In città benedice la nuova casa del Pescara

26 Ottobre 2017

Lotti definisce il progetto «bellissimo». Poi annuncia: «Ora bisogna pedalare per realizzare l’impianto»

PESCARA. È un progetto «bellissimo, che fa sognare». E crea «grande aspettativa nel mondo del calcio e nella città. Ora però bisogna correre, pedalare, per la sua realizzazione.

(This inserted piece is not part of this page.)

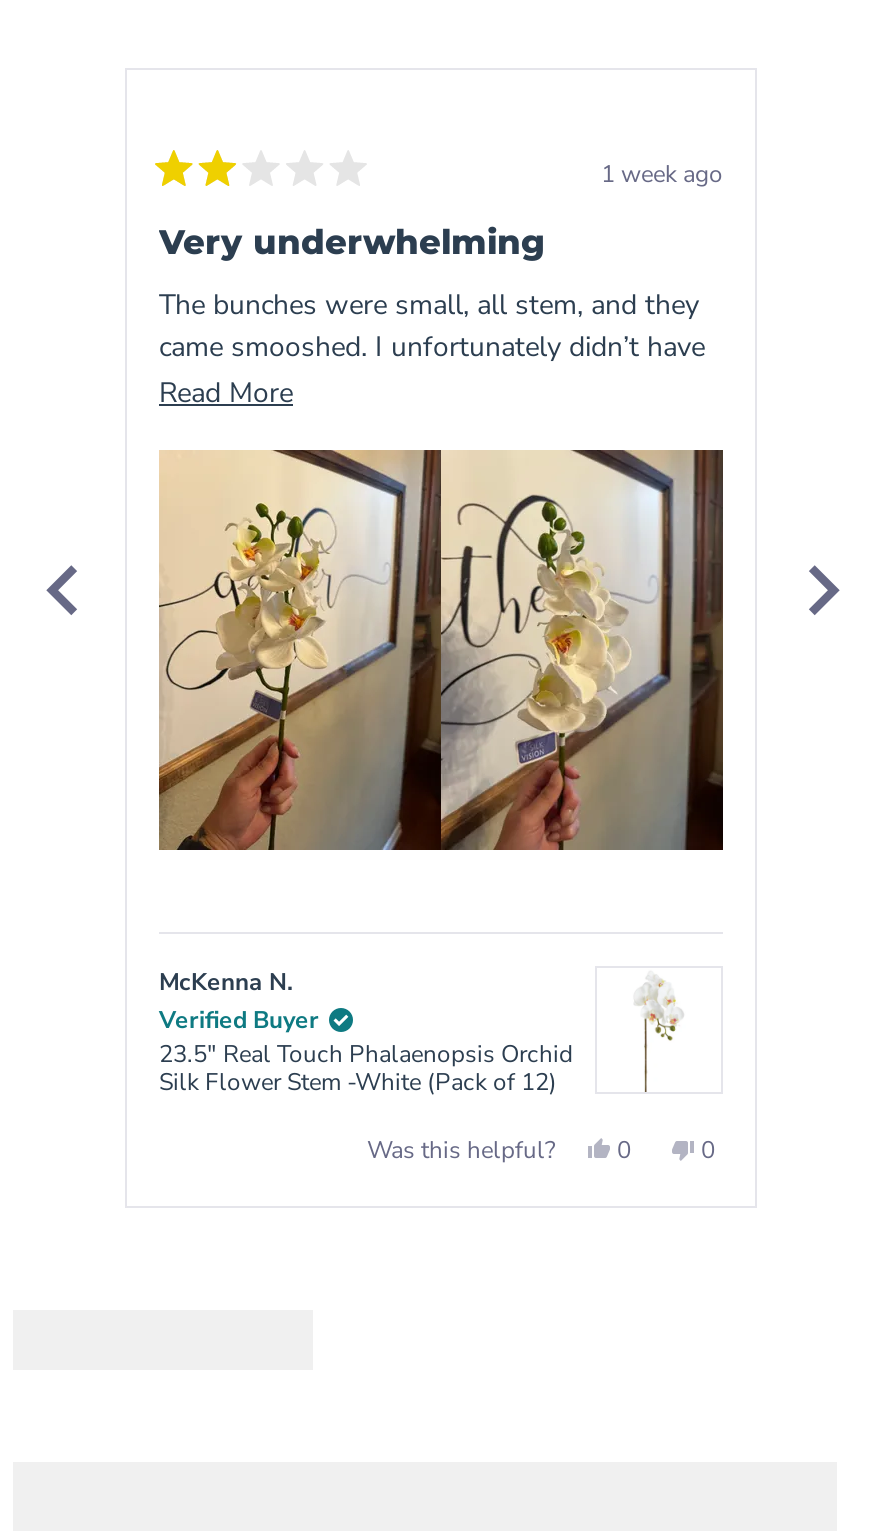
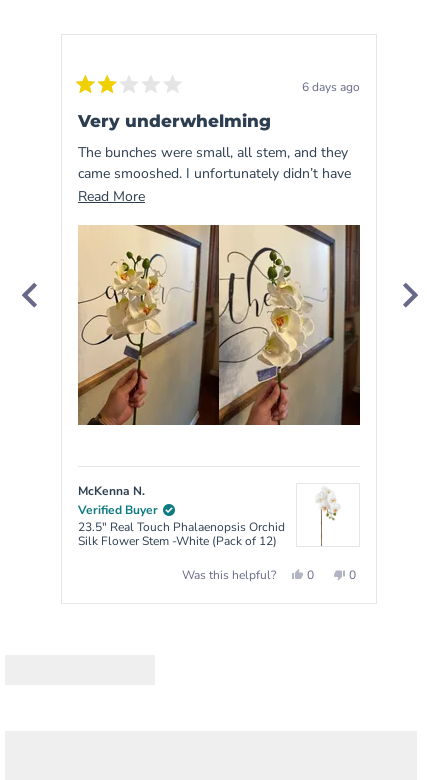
[601,157,723,189] 1 week ago -> [302,79,360,95] 6 days ago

Siamo a un punto di partenza, non di arrivo». È il ministro dello Sport Luca Lotti a benedire il progetto del nuovo stadio che, dice, «si inserisce perfettamente nella riorganizzazione del mondo del calcio», dopo un ventennio in cui gli impianti sportivi «sono stati dimenticati dalla politica». Il cambiamento è già iniziato con i progetti lanciati per altri stadi, e qui pubblico e privato camminano insieme, dice soddisfatto il ministro. Ora si devono «controllare i passaggi» futuri e il governo farà la «sua parte» aggiunge Lotti. Risponde così a un appello del presidente della Regione, Luciano D’Alfonso, il quale chiede di «entrare nell’agenda di riflessione a livello nazionale» e, nello stesso tempo, fa notare che le risorse «sono mobilitate dal privato», il che è un «valore».
Più che a uno stadio, il Comune ha pensato «dal 2014 a una struttura polifunzionale capace di attrarre gente 7 giorni su 7. E ora si immagina anche una rivoluzione per la trasportistica pubblica», aggiunge il sindaco Marco Alessandrini. A fianco al lavoro per la nuova infrastruttura c’è quello per la «riqualificazione dello stadio Cornacchia e di tutta l’area», fa notare l’assessore Stefano Matteucci Civitarese, il che vuol dire che per Pescara si creano «due occasioni», come le definisce il progettista Giovanni Vaccarini. È lui a entrare nei dettagli, a parlare di uno «stadio verde», una «macchina complessa contenente la macchina sportiva. Un pezzo di città», sottolinea, «che deve essere vivo e usufruibile sempre, non solo nei giorni di gara». L’invaso dello stadio (con 21mila posti) sarà di 10 ettari, si scaverà il minimo possibile sul suolo, saranno assicurate la sostenibilità ambientale e l’accessibilità, oltre alle caratteristiche di visibilità. La pineta non sarà toccata, ma ampliata e protetta, e il fosso Vallelunga riqualificato. Ci saranno i parcheggi di scambio e una fermata ferroviaria e le possibilità di accesso saranno «moltiplicate».
Lo spazio commerciale sarà di 20mila metri quadri. Un intervento da 70 milioni di euro che assicurerà «molti posti di lavoro», dice il presidente del Pescara Daniele Sebastiani che parladi realizzazione «entro il 2019». E con un impianto così si potranno aumentare «del 50% i ricavi delle società al botteghino, che qui sono di 1,2 milioni di euro l’anno». Si intravede quindi una possibilità di crescita «sia per la città sia per il club». «Una grande occasione, non un sogno», dice Umberto Sgambati, amministratore delegato Proger, parlando della «Pescaresitudine del nuovo stadio, che porterà la regione nel mondo». (f.bu.)